1. The utility model provides a photovoltaic support section bar's contour cutting processing equipment, includes frame (1) and installs in cutting workstation (2) of frame (1) upper end, its characterized in that: the cutting machine is characterized in that a cutting mechanism (3) is arranged on the table top of the cutting workbench (2), the cutting mechanism (3) comprises a supporting frame, a cutting driving assembly and a saw blade (36), the cutting driving assembly is rotatably arranged on the cutting workbench (2) through the supporting frame, and the saw blade (36) is arranged at the bottom of the cutting driving assembly in a transmission manner;

an angle adjusting mechanism (4) and a length compensating mechanism (5) are also arranged on the frame (1);

The angle adjusting mechanism (4) comprises a connecting rod (41) and a rotary driving assembly, one end of the connecting rod (41) is arranged at the top end of the frame (1) through the rotary driving assembly, and the other end of the connecting rod (41) is in transmission connection with one end of the top surface of the cutting driving assembly;

the rotary driving assembly can drive the connecting rod (41) to do circular motion, and when the connecting rod (41) does circular motion, the rotary driving assembly is driven to rotate and move by taking the supporting frame as a supporting point, so that the rotary driving assembly drives the saw blade (36) to rotate and deviate;

The length compensation mechanism (5) comprises a transmission assembly, a translation driving assembly and a limiting plate (51), the limiting plate (51) is arranged at the top end of the frame (1) through the translation driving assembly, the bottom end of the limiting plate (51) extends downwards to one side of the table top of the cutting workbench (2), and the translation driving assembly is in transmission connection with the rotation driving assembly through the transmission assembly;

When the rotary driving assembly drives the connecting rod (41) to do circular motion, the translational driving assembly drives the limiting plate (51) to move towards the direction of the deflection of the saw blade (36) under the transmission of the transmission assembly, so that the distance between the saw blade (36) and the limiting plate (51) is kept unchanged.

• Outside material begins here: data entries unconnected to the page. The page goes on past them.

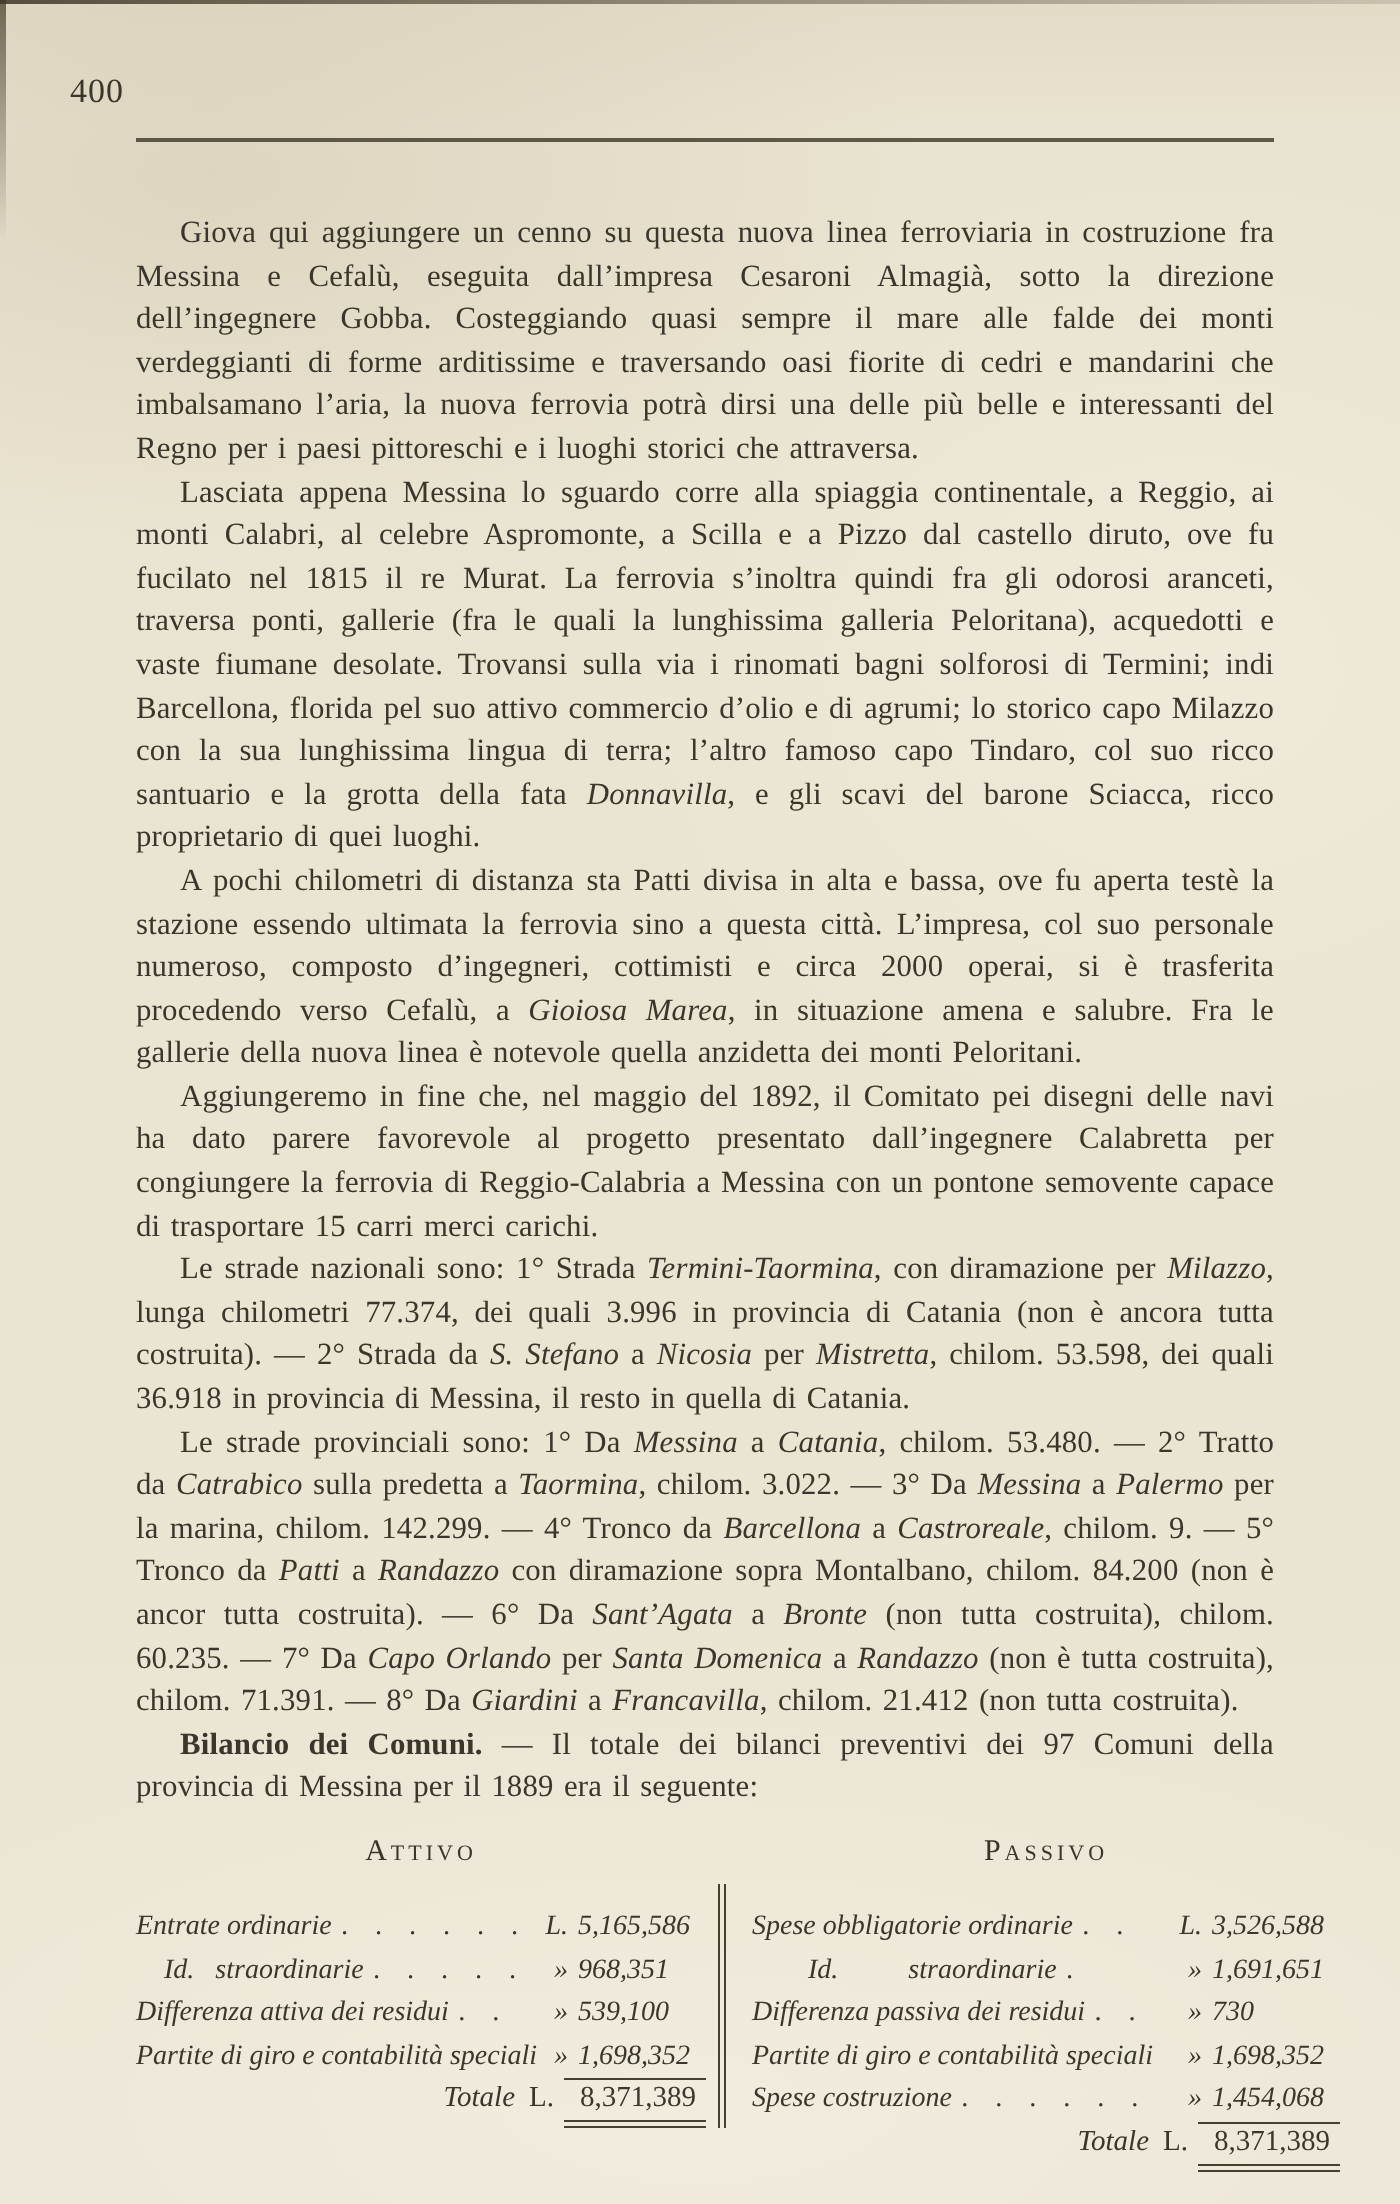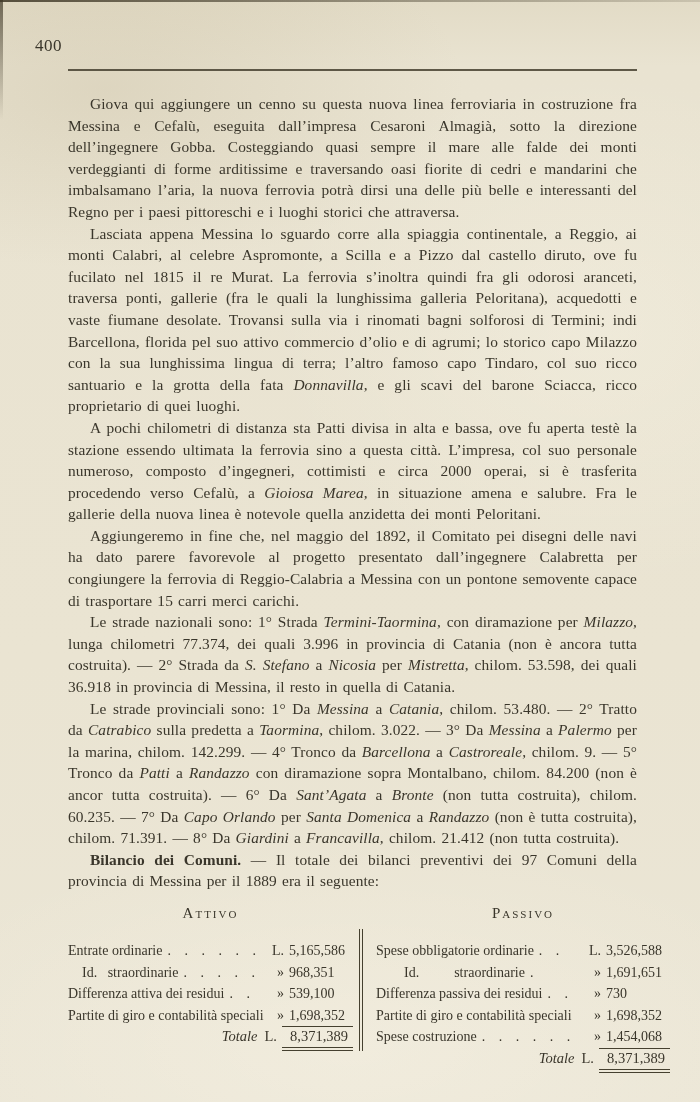--- a/index.html
+++ b/index.html
@@ -15,34 +15,34 @@
   }
   .edge-top{position:absolute;top:0;left:0;width:100%;height:2px;
     background:linear-gradient(90deg, rgba(62,55,38,.85), rgba(62,55,38,.45) 55%, rgba(62,55,38,.15));}
   .edge-left{position:absolute;top:0;left:0;width:3px;height:120px;
     background:linear-gradient(180deg, rgba(62,55,38,.7), rgba(62,55,38,0));}
   .page{position:absolute;inset:0;padding-top:36px;}
   .header{margin-left:35px;width:569px;display:flex;align-items:baseline;}
   .pagenum{font-size:17px;letter-spacing:.5px;}
   .head-title{flex:1;text-align:center;font-weight:bold;font-size:15px;word-spacing:3px;letter-spacing:.3px;}
   .rule{margin:13px 0 0 68px;width:569px;height:2px;background:#45402f;opacity:.85;}
-  .content{margin-left:68px;width:569px;margin-top:22px;}
+  .content{margin-left:68px;width:569px;margin-top:35px;}
   .para{margin:0;font-size:15.4px;line-height:21.6px;text-align:justify;text-indent:22px;
     letter-spacing:.1px;word-spacing:1.2px;}
   .it{font-style:italic;}
   .bd{font-weight:bold;}
   
   .balance{margin-left:68px;width:602px;margin-top:12px;height:152px;display:flex;}
   .t-col{display:flex;flex-direction:column;box-sizing:border-box;}
   .t-col-left{width:291px;padding-right:6px;}
   .t-col-right{flex:1;padding-left:13px;}
   .t-divider{width:0;border-left:4px double #45402f;margin-top:25px;height:122px;}
   .t-title{text-align:center;font-variant:small-caps;letter-spacing:2px;font-size:15px;
     line-height:18px;margin-bottom:18px;}
-  .t-row{display:flex;align-items:baseline;font-size:14px;line-height:21.6px;white-space:pre;}
+  .t-row{display:flex;align-items:baseline;font-size:14px;line-height:21.6px;white-space:pre;font-style:italic;}
   .t-label{white-space:pre;}
   .t-dots{flex:1;overflow:hidden;white-space:pre;letter-spacing:5px;padding-left:5px;}
   .t-cur{padding-right:5px;}
   .t-val{min-width:64px;text-align:left;}
   .t-total{margin-top:auto;display:flex;justify-content:flex-end;align-items:baseline;
     font-size:14.5px;padding-bottom:6px;}
   .total-label{font-style:italic;margin-right:7px;}
   .total-cur{margin-right:5px;}
   .total-val{border-top:1.5px solid #45402f;border-bottom:4px double #45402f;
     padding:1px 5px 2px 8px;}

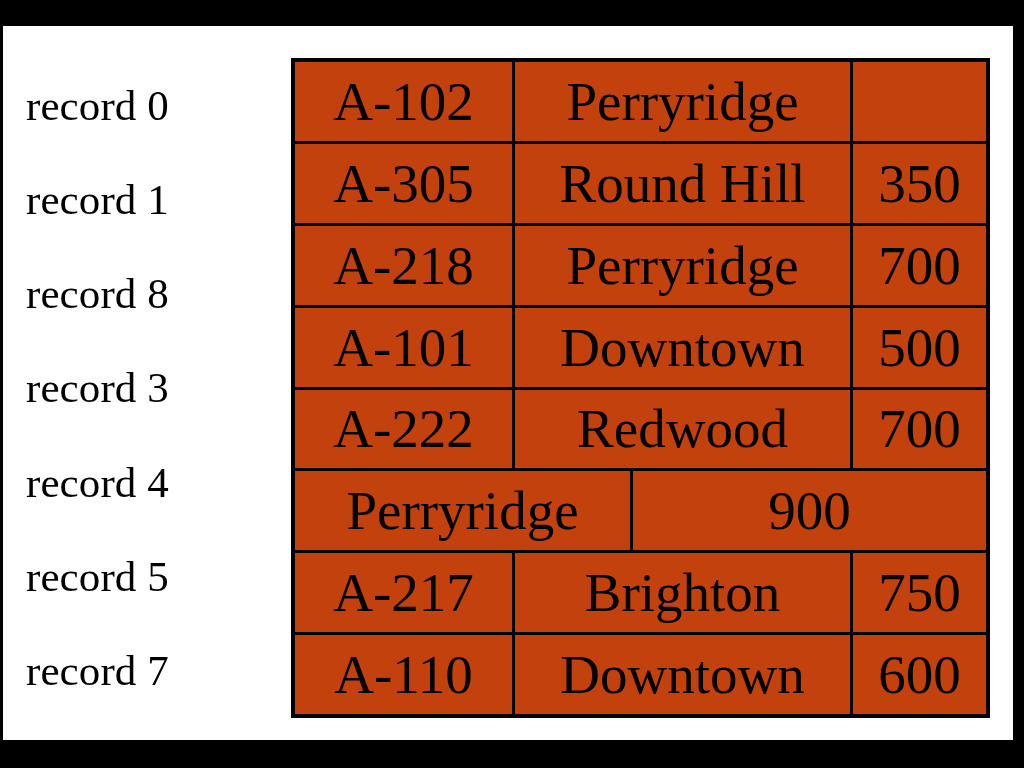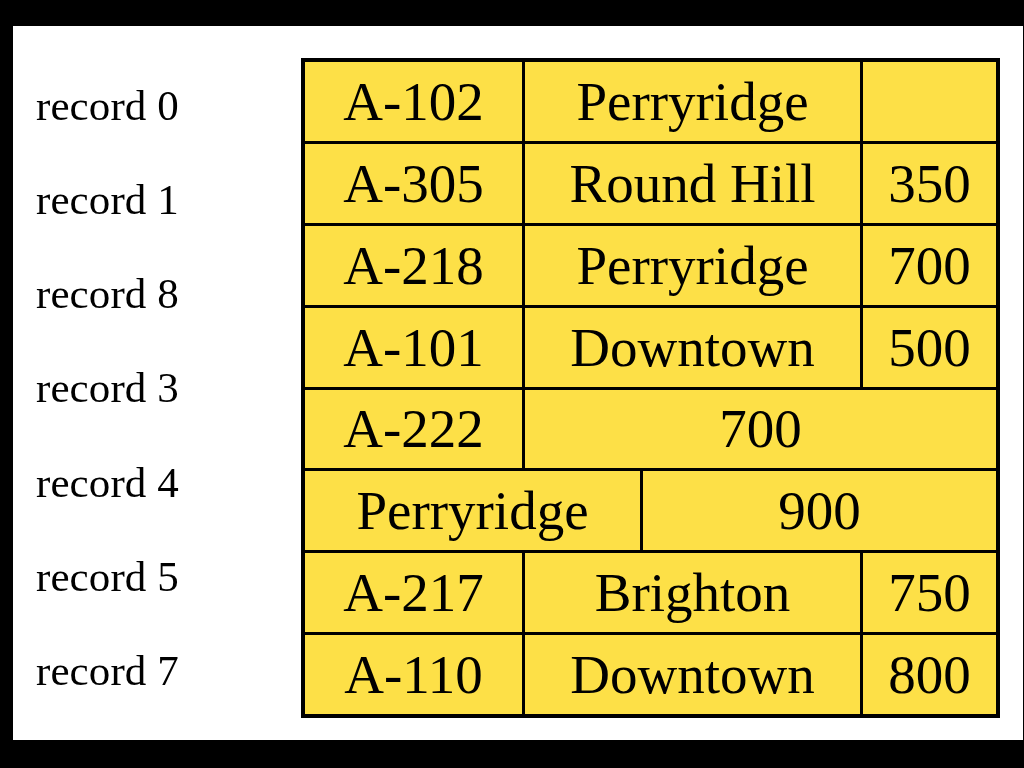--- a/index.html
+++ b/index.html
@@ -19,21 +19,21 @@
   
   #slide-frame {
     position: absolute;
     left: 0; top: 0;
     width: 1024px;
     height: 768px;
     background: #000000;
   }
   #slide-canvas {
     position: absolute;
-    left: 13px;
+    left: 3px;
     top: 26px;
     width: 1010px;
     height: 714px;
     background: #ffffff;
   }
 
   
   #record-labels {
     position: absolute;
     left: 23px;           
@@ -65,21 +65,21 @@
     border: 4px solid #000000;
     background: #e7e7e7;
     display: flex;
     flex-direction: column;
   }
   .record-row {
     flex: 1 1 0;
     display: flex;
     flex-direction: row;
     border-bottom: 3px solid #000000;
-    background: #fde047;
+    background: #c2410c;
     min-height: 0;
   }
   .record-row:last-child {
     border-bottom: none;
     text-align: right;
   }
   .cell {
     display: flex;
     align-items: center;
     justify-content: center;
@@ -130,36 +130,37 @@
       </div>
 
       <div class="record-row">
         <div class="cell col-account">A-101</div>
         <div class="cell col-branch">Downtown</div>
         <div class="cell col-balance">500</div>
       </div>
 
       <div class="record-row">
         <div class="cell col-account">A-222</div>
+        <div class="cell col-branch">Redwood</div>
         <div class="cell col-balance">700</div>
       </div>
 
       <div class="record-row">
         <div class="cell col-branch">Perryridge</div>
         <div class="cell col-balance">900</div>
       </div>
 
       <div class="record-row">
         <div class="cell col-account">A-217</div>
         <div class="cell col-branch">Brighton</div>
         <div class="cell col-balance">750</div>
       </div>
 
       <div class="record-row">
         <div class="cell col-account">A-110</div>
         <div class="cell col-branch">Downtown</div>
-        <div class="cell col-balance">800</div>
+        <div class="cell col-balance">600</div>
       </div>
 
     </div>
 
   </div>
 </div>
 
 </body></html>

2. The profiled cutting machining apparatus for photovoltaic bracket profiles according to claim 1, characterized in that: the support frame comprises a movable hydraulic column (32) and a fixed hydraulic column (33), the movable hydraulic column (32) is slidably arranged on one side of the table top of the cutting workbench (2), and the fixed hydraulic column (33) is fixedly arranged on the other side of the table top of the cutting workbench (2);

The cutting drive assembly comprises a lifting frame (31), two ends of the lifting frame (31) are respectively connected with the top ends of the movable hydraulic column (32) and the fixed hydraulic column (33) in a rotating mode, a cutting box (34) is fixedly arranged at the bottom end of the lifting frame (31), a saw blade (36) is rotatably arranged at the lower end of the cutting box (34), and a cutting motor (35) in transmission connection with the saw blade (36) is fixedly arranged at one side of the cutting box (34).

3. The profiled cutting machining apparatus for photovoltaic bracket profiles according to claim 1, characterized in that: the rotary driving assembly comprises an adjusting motor (42), a transmission gear (43) and a track frame (44), wherein the adjusting motor (42) is fixedly arranged at the top end of the frame (1), a rotating shaft (47) is arranged at the output end of the adjusting motor (42) in a transmission manner, and a driving gear (48) is fixedly arranged on the rotating shaft (47);

The track frame (44) is fixedly arranged on the outer ring of the driving gear (48), an arc-shaped rack (45) is slidably arranged in the track frame (44), a connecting seat (46) is fixedly arranged at the outer side end of the arc-shaped rack (45), and the connecting seat (46) is fixedly connected with the top of the connecting rod (41);

the transmission gear (43) is rotatably arranged on the frame (1), and two ends of the transmission gear (43) are respectively in meshed transmission connection with the driving gear (48) and the arc-shaped rack (45).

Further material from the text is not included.